Interestingly, the lessons learned in a review of the successes and challenges of the use of delivery units in South American governments have a familiar ring to them, since they parallel many of the lessons offered by Dr. Behn’s research on the state and local Performance-Stat approach:

  • The chief executive likes the idea of a delivery unit but doesn’t devote the time to follow-up meetings nor delegates to someone who has the authority to deliver results.Top leaders must demonstrate ownership, note the authors: “If the highest political authority does not take ownership . . .by devoting time in quarterly or at least biannual follow up meetings . .. the model will simply not work.”
  • The delivery unit is used by the chief executive for firefighting and not to achieve longer-term goals, and priorities are ill-defined or constantly changing.
  • The delivery unit is introduced midway through a term of office. Typically, at that point in a term of office, central government positions are filled by other stakeholders and decisionmaking processes are already in place and difficult to change.
  • Too much emphasis on collecting data to monitor gaps in performance, and not enough emphasis on learning and problem-solving.Creating scorecards to monitor progress and meet milestones doesn’t necessarily lead to achieving results. The goal should be to identify strategies for improvement and have mechanisms that allow rapid redeployment for resources to pursue the revised strategies.

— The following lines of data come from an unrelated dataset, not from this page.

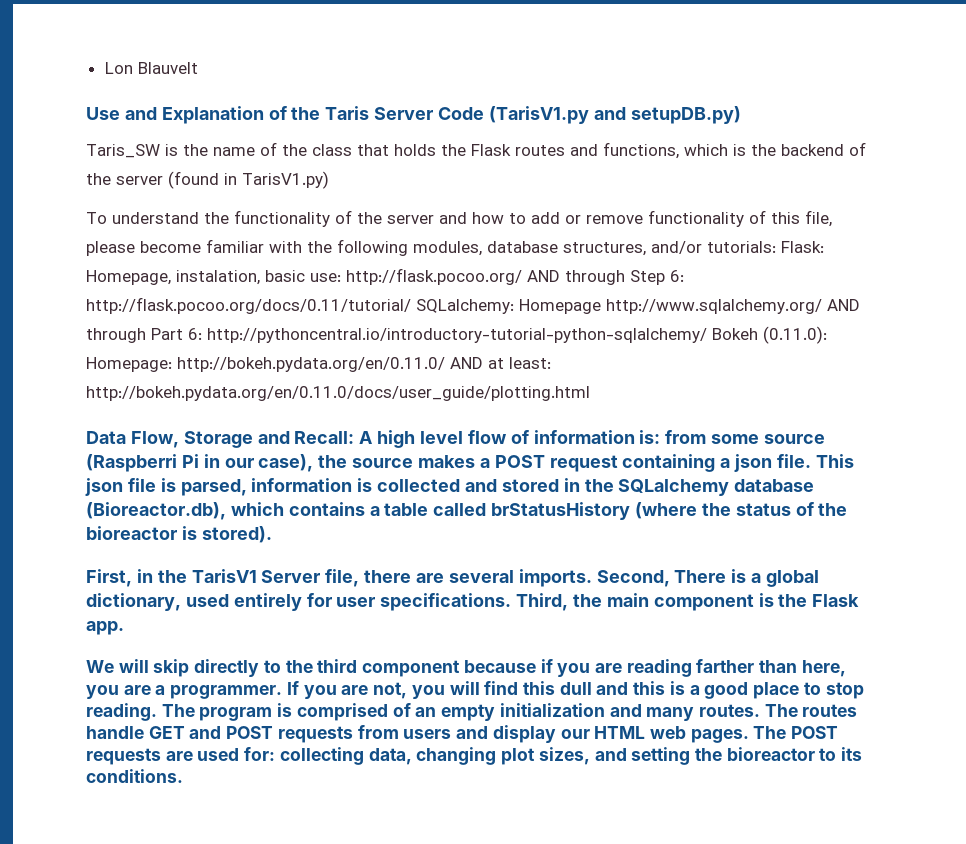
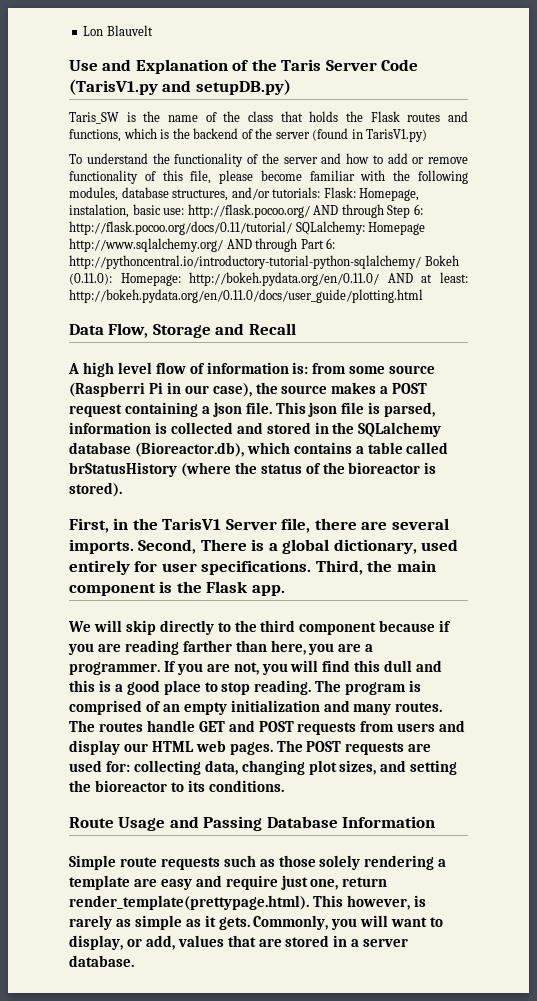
[294,431,355,444] Recall: -> [248,323,296,335] Recall //
(183, 776) none -> [69,816,436,831] [69,855,447,870] [69,875,388,890] [69,895,426,910] [69,915,444,930] [69,935,409,950] [69,955,134,967] // Route Usage and Passing Database Information // Simple route requests such as those solely rendering a template are easy and require just one, return render_template(prettypage.html). This however, is rarely as simple as it gets. Commonly, you will want to display, or add, values that are stored in a server database.

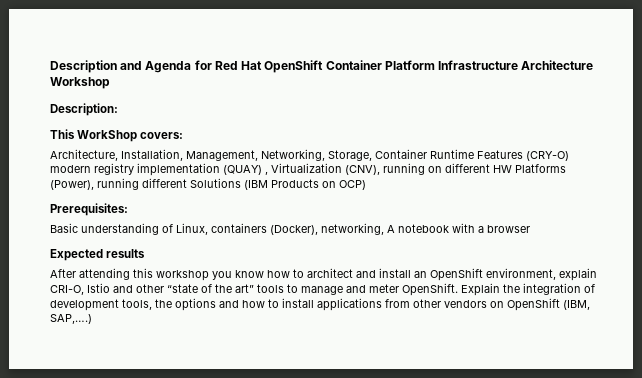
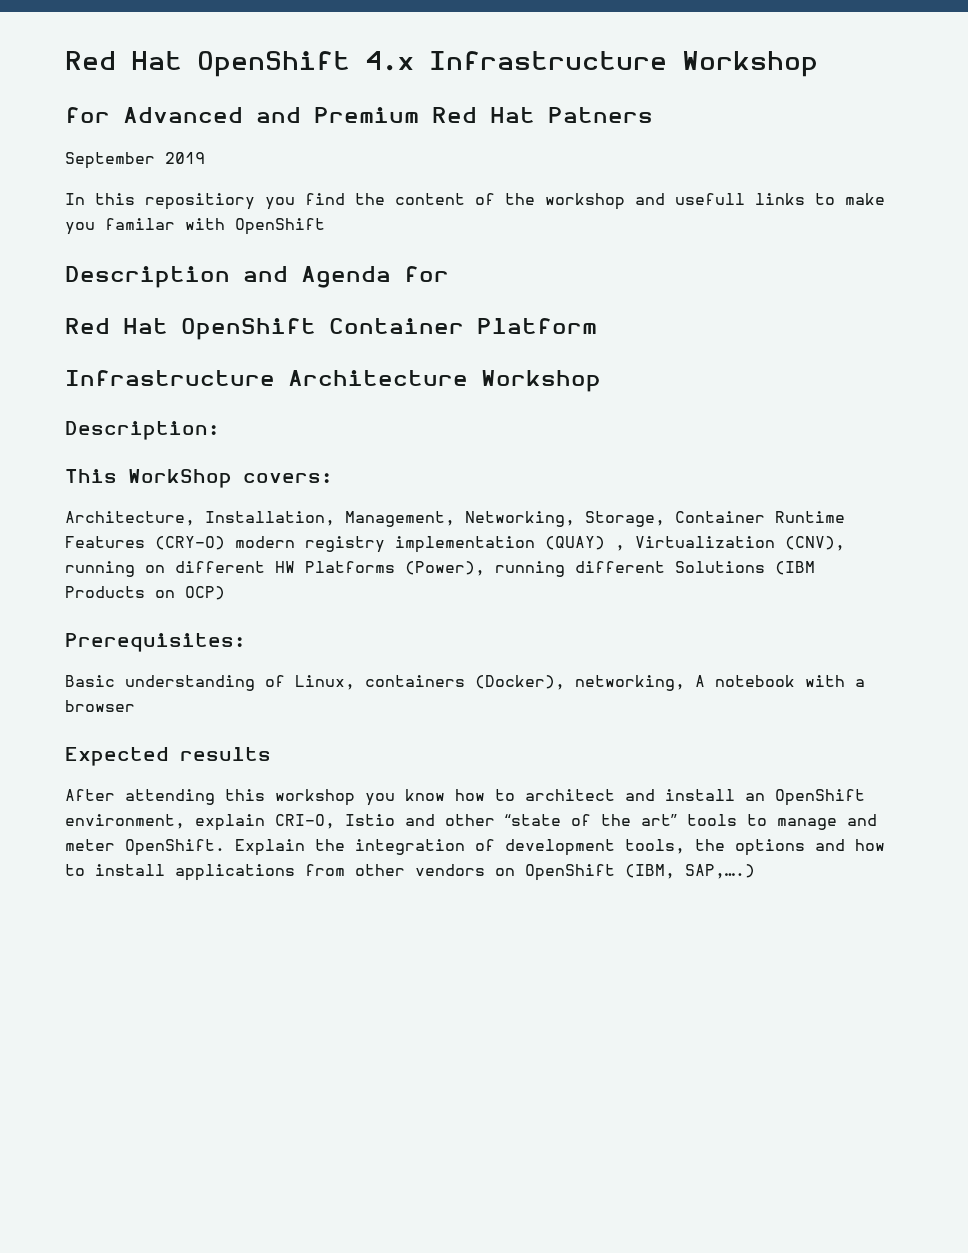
(50, 66) none -> [65,51,818,77] [65,107,653,123] [65,152,205,169] [65,193,885,210] [65,218,325,235] Red Hat OpenShift 4.x Infrastructure Workshop // for Advanced and Premium Red Hat Patners // September 2019 // In this repositiory you find the content of the workshop and usefull links to make you familar with OpenShift //
(212, 65) none -> (449, 274) //
(435, 65) none -> (597, 326) //

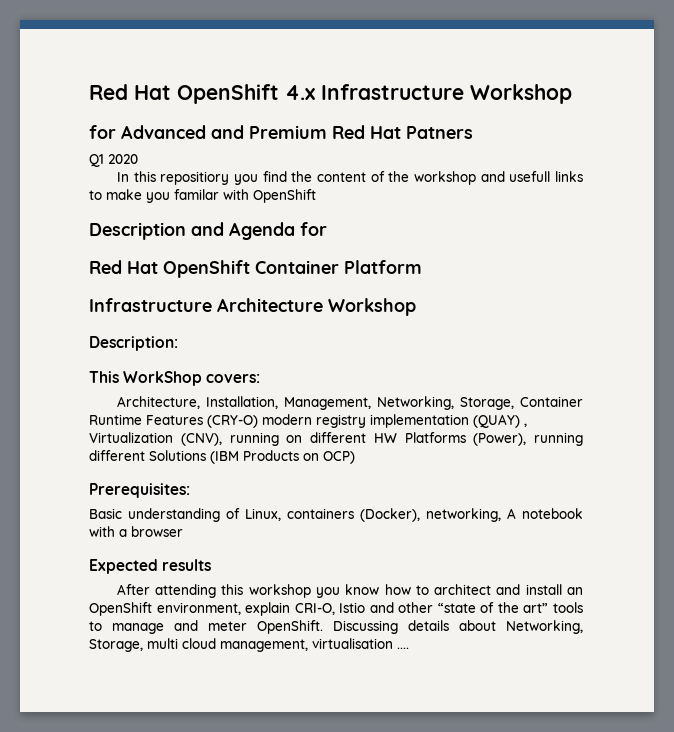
[65,152,205,169] September 2019 -> [89,154,138,167] Q1 2020
[235,839,885,856] [65,864,755,881] Explain the integration of development tools, the options and how to install applications from other vendors on OpenShift (IBM, SAP,….) -> [333,620,583,634] [89,638,409,652] Discussing details about Networking, Storage, multi cloud management, virtualisation ....

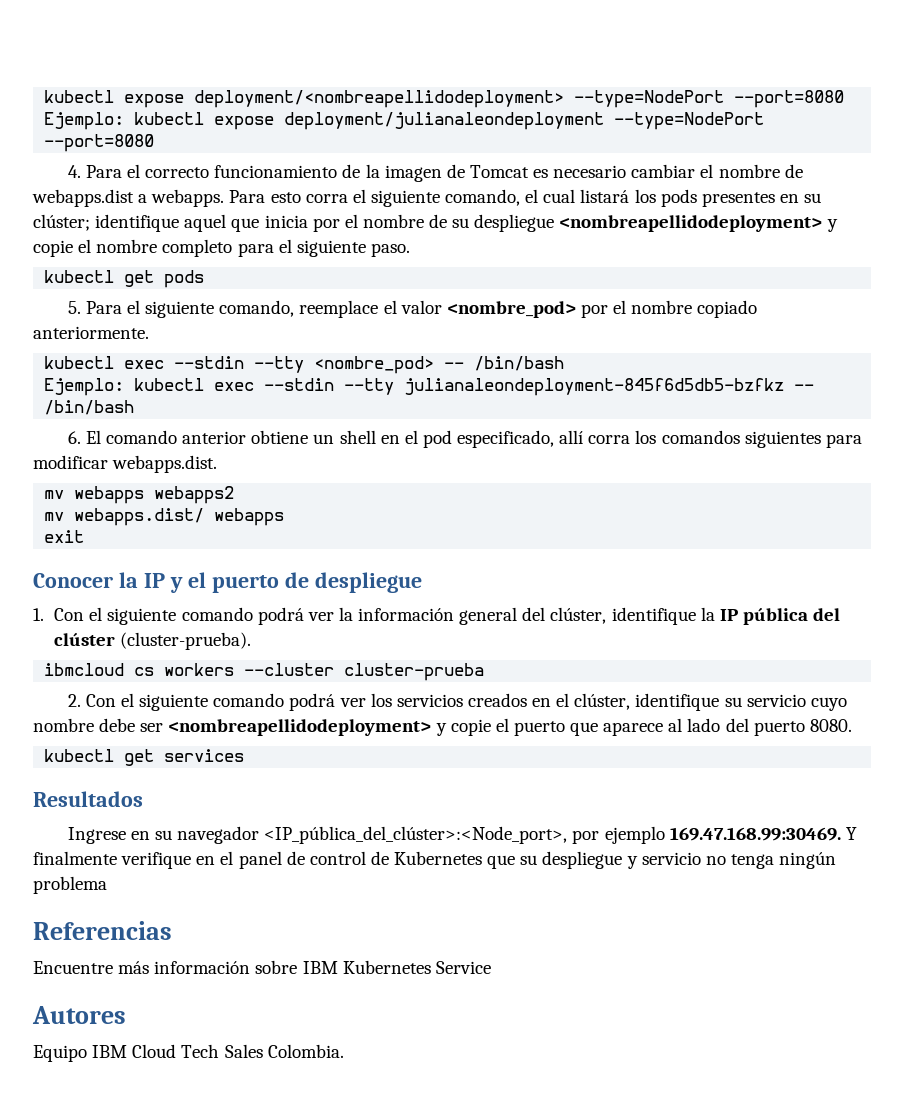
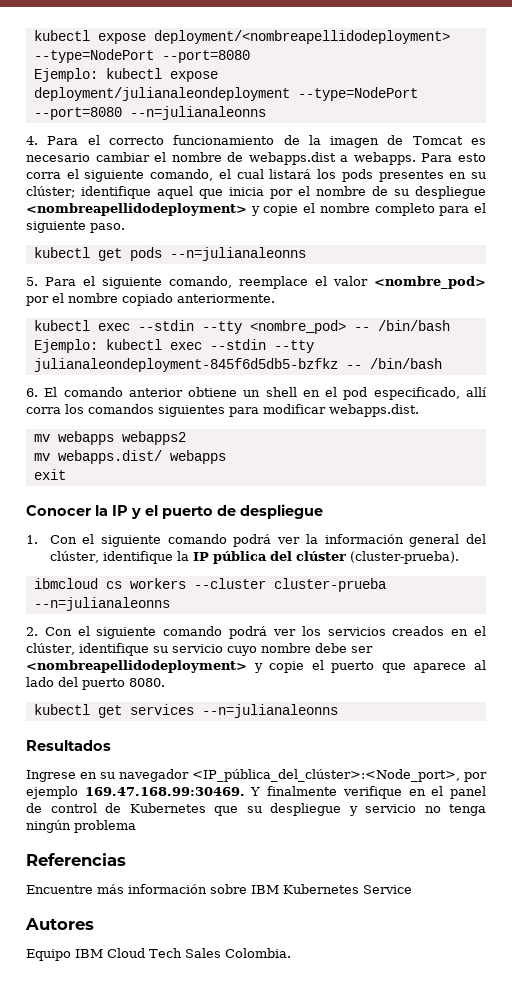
(155, 143) none -> [129,106,266,120] --n=julianaleonns
(205, 279) none -> [169,247,306,261] --n=julianaleonns
(485, 672) none -> [33,597,170,611] --n=julianaleonns
(245, 755) none -> [201,704,338,718] --n=julianaleonns

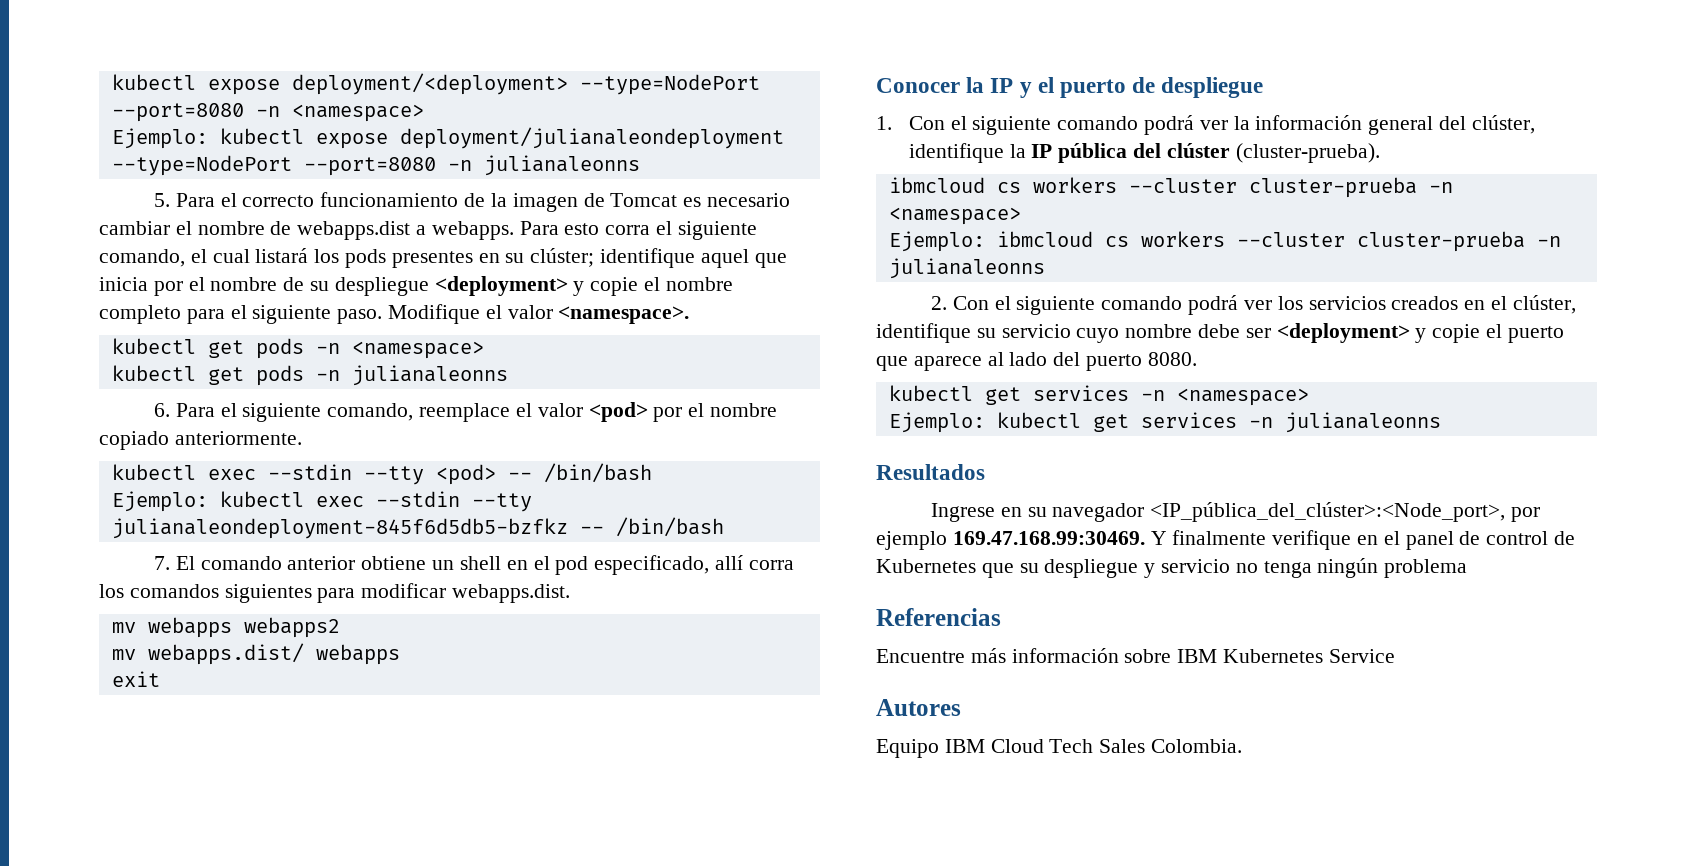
[33,30,450,44] [33,49,250,63] kubectl expose deployment/<nombreapellidodeployment> --type=NodePort --port=8080 -> [111,73,760,95] [111,103,424,122] kubectl expose deployment/<deployment> --type=NodePort --port=8080 -n <namespace>
[129,106,266,120] [26,136,38,145] --n=julianaleonns // 4. -> [447,155,640,176] [154,193,171,207] -n julianaleonns // 5.
[26,203,247,216] <nombreapellidodeployment> -> [434,276,568,296] <deployment>
[33,247,306,261] [26,277,38,286] // kubectl get pods --n=julianaleonns // 5. -> [388,304,690,324] [111,338,484,359] [111,365,508,386] [154,403,171,417] Modifique el valor <namespace>. // kubectl get pods -n <namespace> // kubectl get pods -n julianaleonns // 6.
[374,276,486,289] <nombre_pod> -> [588,402,648,422] <pod>
[249,320,346,334] <nombre_pod> -> [435,464,496,485] <pod>
[26,388,38,397] 6. -> [154,556,171,570] 7.
[33,597,170,611] --n=julianaleonns -> [1428,182,1453,193] [888,207,1021,225] [888,231,1561,252] [888,258,1045,279] -n <namespace> // Ejemplo: ibmcloud cs workers --cluster cluster-prueba -n julianaleonns
[26,660,247,673] <nombreapellidodeployment> -> [1276,323,1410,343] <deployment>
[201,704,338,718] --n=julianaleonns -> [1140,388,1309,406] [888,412,1441,433] -n <namespace> // Ejemplo: kubectl get services -n julianaleonns

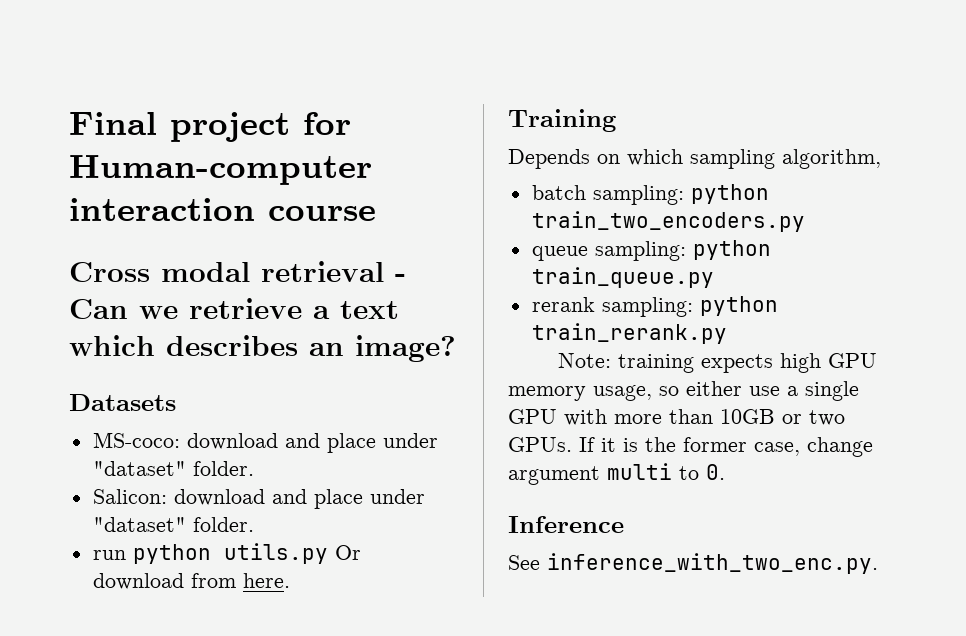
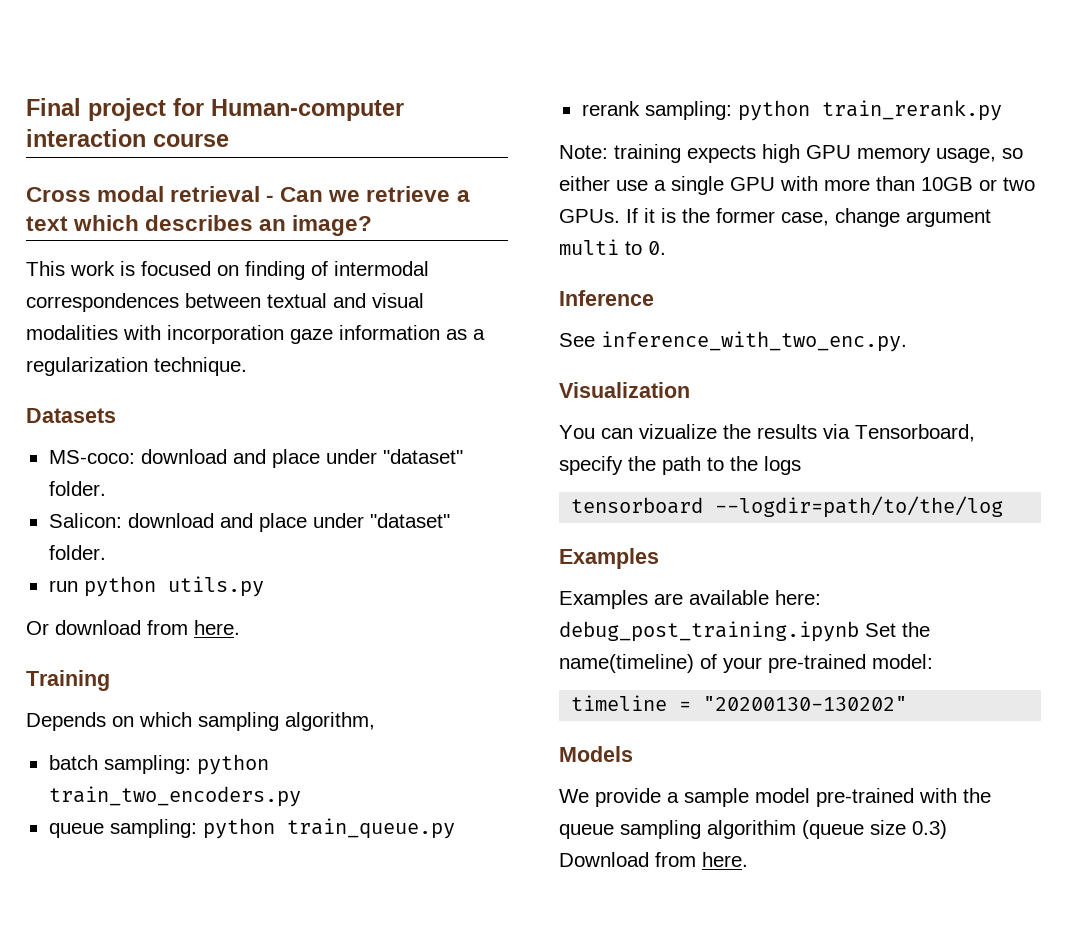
(456, 348) none -> [26,261,429,280] [26,293,424,312] [26,325,485,344] [26,357,247,376] // This work is focused on finding of intermodal correspondences between textual and visual modalities with incorporation gaze information as a regularization technique.
(328, 553) none -> (264, 586) //
(878, 563) none -> [559,382,690,398] [559,424,975,442] [559,456,801,475] [571,496,1004,518] [559,548,659,569] [559,590,821,609] [559,621,930,642] [559,654,933,673] [571,695,908,711] [559,746,633,762] [559,788,991,807] [559,820,947,839] [559,852,748,867] // Visualization // You can vizualize the results via Tensorboard, specify the path to the logs // tensorboard --logdir=path/to/the/log // Examples // Examples are available here: debug_post_training.ipynb Set the name(timeline) of your pre-trained model: // timeline = "20200130-130202" // Models // We provide a sample model pre-trained with the queue sampling algorithim (queue size 0.3) Download from here.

  • The head of the delivery unit lacks the necessary political profile (e.g., too academic and/or does not have influence or access to cabinet ministers).Or, the delivery unit team does not have the technical skills necessary to add value to the efforts being made by agencies.
  • Other institutional actors feel threatened by a perceived intrusion into their roles and responsibilities and withhold their support.
  • The line agencies do not see the delivery unit as a value-adding partner.It is critical to the success of delivery units to “be seen by them as a partner rather than a rival.” If not, the line agencies won’t share information with the delivery unit and will shut it out when trying to develop joint solutions to identified challenges. This includes working with budget teams to ensure resources available to tackle the challenges.
  • Public reporting of results is always rosy, and credibility is lost in the eyes of the public. Political actors will begin to ignore the delivery unit as producing propaganda and the veracity of the data will be questioned.

Conclusion.  The authors conclude that the use of data-driven meetings using the delivery unit approach “are destined to become part of a wider ecosystem of public management innovations” that are used by central government agencies to improve decisionmaking, strengthen coordination between agencies and levels of government, and leverage better performance.  They believe this is the case not only because of the widespread adaptation of this approach by so many different kinds of governments across the globe, but also because digital transformations in government are allowing data to be easily collected, shared, and analyzed.